O olhar... aquele olhar.
Sobressaindo da penumbra, a pele acetinada adivinhava um deslizar de prazer, como se a ponta dos dedos soubessem – só eles – um caminho secreto por entre as estrelas.
Reclinou-se um pouco, à procura dela.
Conheceram-se num jardim, entre dois lagos de nenufares. Ela caminhava sózinha, um longo vestido a roçar as ervas do chão, uma sombrinha colorida e um chapéu ridiculo, que nela se transformava numa obre de arte. Ele tagaraleava com os amigos, na maldizência corriqueira de todas as manhãs de domingo.
Cruzaram-se na estreita ponte de pedra, entre os lagos.
Por um segundo – como pode a eternidade resumir-se a um segundo ? – os seus olhares convergiram um no outro... para não mais se soltarem.
A mão fria tocou-lhe as costas nuas. Estremeceu.
Os dedos dela reclamaram os dele. Ergueu os braços e envolveu-o num abraço interminável, enquanto deixava que os os olhos se afogassem naquele sorriso. Como podia um sorriso iluminar a escuridão, como se de mil chamas se tratasse?
Ela baixou o olhar, quando ele a convidou.

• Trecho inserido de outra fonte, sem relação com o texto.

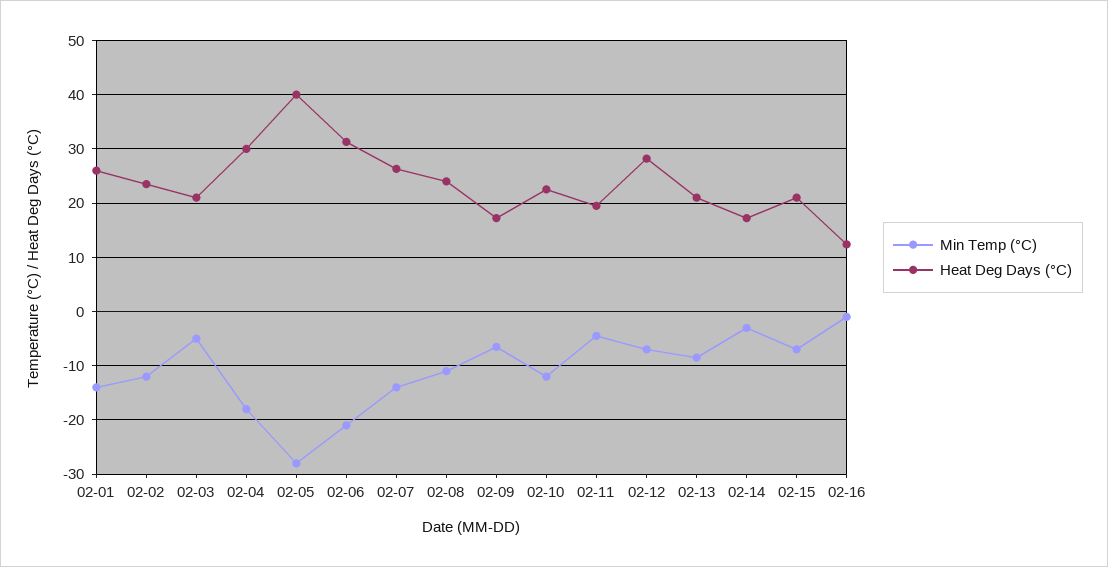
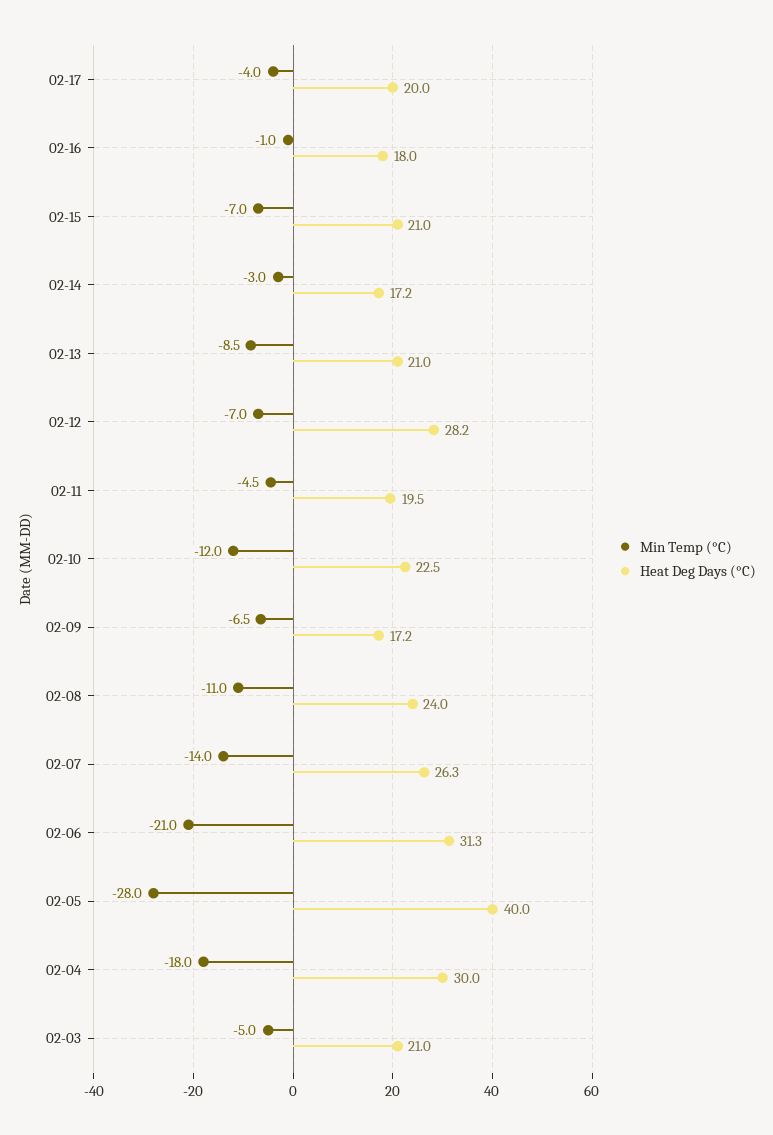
Min Temp (°C), 02-01: -14 -> none
Heat Deg Days (°C), 02-01: 26 -> none
Min Temp (°C), 02-02: -12 -> none
Heat Deg Days (°C), 02-02: 24 -> none
Heat Deg Days (°C), 02-16: 12 -> 18
Min Temp (°C), 02-17: none -> -4
Heat Deg Days (°C), 02-17: none -> 20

Ofereceu-lhe uma flor amarela e disse-lhe que o seu sorriso era mais cristalino que o nascer das águas. Que estava enfeitiçado, que preferia transformar-se na areia aos pés dela que permanecer longe do seu olhar.
E ela sorria infantilmente... de um jeito que envergonhava todas as deusas do Olimpo.
Os lábios tocaram-se, ansiosos.
O mundo desabou numa espiral de aguarelas coloridas, perfumando o êxtase dos sentidos. O universo – ali e agora – resumia-se aquele beijo, os corpos colados e imóveis.
O tempo emudeceu e vagarosamente, deixou que os amantes caminhassem nus sob um manto de estrelas, alheios à escuridão que tombava sobre eles.
Pouco a pouco, a pele macia adquiriu reflexos de marmore, os lábios colaram-se para não mais se soltar, o frio manso da pedra fechou-lhes os olhos numa expressão de prazer sem palavras, os cabelos soltos entrelaçados num labirinto de sombras.
( Silêncio )
- João... onde leste tu essa história? Aqui no guia do museu só diz “ O beijo, de Rodin”...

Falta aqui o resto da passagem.